(GIVEN RECORDS)
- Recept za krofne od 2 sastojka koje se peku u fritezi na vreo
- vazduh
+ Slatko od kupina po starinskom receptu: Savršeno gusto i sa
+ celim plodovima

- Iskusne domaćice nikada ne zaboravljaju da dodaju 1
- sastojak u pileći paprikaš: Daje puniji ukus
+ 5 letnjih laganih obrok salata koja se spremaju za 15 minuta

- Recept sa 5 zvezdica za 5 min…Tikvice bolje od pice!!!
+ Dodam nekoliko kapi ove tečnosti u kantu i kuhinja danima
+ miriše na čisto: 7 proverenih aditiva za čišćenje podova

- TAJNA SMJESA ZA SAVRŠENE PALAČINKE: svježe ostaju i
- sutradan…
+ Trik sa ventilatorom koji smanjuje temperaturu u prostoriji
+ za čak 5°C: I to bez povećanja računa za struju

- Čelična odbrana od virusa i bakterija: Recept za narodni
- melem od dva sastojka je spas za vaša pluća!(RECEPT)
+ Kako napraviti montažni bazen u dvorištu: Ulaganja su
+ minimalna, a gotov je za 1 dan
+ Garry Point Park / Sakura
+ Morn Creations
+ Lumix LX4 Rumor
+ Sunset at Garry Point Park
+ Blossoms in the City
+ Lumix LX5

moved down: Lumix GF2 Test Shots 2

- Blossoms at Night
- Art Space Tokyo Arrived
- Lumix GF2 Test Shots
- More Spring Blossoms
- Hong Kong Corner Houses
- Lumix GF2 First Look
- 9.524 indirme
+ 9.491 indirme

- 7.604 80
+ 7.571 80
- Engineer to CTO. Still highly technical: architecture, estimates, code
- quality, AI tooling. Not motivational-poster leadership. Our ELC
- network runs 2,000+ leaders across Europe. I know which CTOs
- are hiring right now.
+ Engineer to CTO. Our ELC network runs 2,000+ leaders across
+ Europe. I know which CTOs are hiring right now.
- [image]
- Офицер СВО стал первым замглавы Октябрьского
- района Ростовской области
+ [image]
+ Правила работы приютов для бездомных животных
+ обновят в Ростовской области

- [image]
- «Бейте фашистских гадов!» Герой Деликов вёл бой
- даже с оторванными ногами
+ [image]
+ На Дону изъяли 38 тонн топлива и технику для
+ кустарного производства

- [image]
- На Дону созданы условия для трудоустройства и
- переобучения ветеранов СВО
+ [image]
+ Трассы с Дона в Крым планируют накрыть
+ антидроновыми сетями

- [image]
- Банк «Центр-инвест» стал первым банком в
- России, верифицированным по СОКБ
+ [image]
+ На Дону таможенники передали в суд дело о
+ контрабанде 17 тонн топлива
(End GIVEN RECORDS)
• PROBLEM:
Which lines in the data above contain "know"? Show each one.

• EXERCISE SOLUTION:
- network runs 2,000+ leaders across Europe. I know which CTOs
+ Europe. I know which CTOs are hiring right now.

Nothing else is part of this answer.